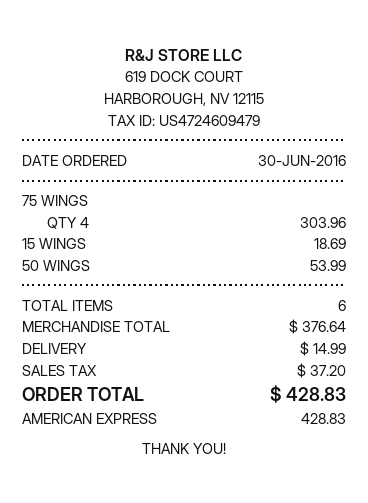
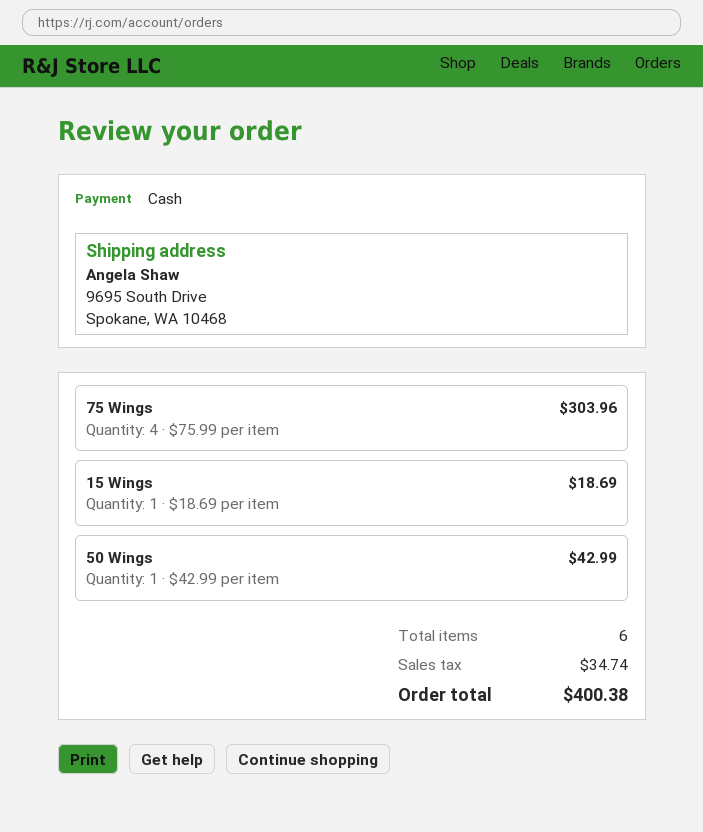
payment method: American Express -> cash
50 WINGS: 1 for 53.99 -> 1 for 42.99
shipping: 14.99 -> none
tax: 37.20 -> 34.74
total: 428.83 -> 400.38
+===+
**PROBLEM REQUIREMENTS:**
Every record must be returned exactly. Leave its pictures out.

**YOUR SOLUTION:**
payment method: American Express -> cash
50 WINGS: 1 for 53.99 -> 1 for 42.99
shipping: 14.99 -> none
tax: 37.20 -> 34.74
total: 428.83 -> 400.38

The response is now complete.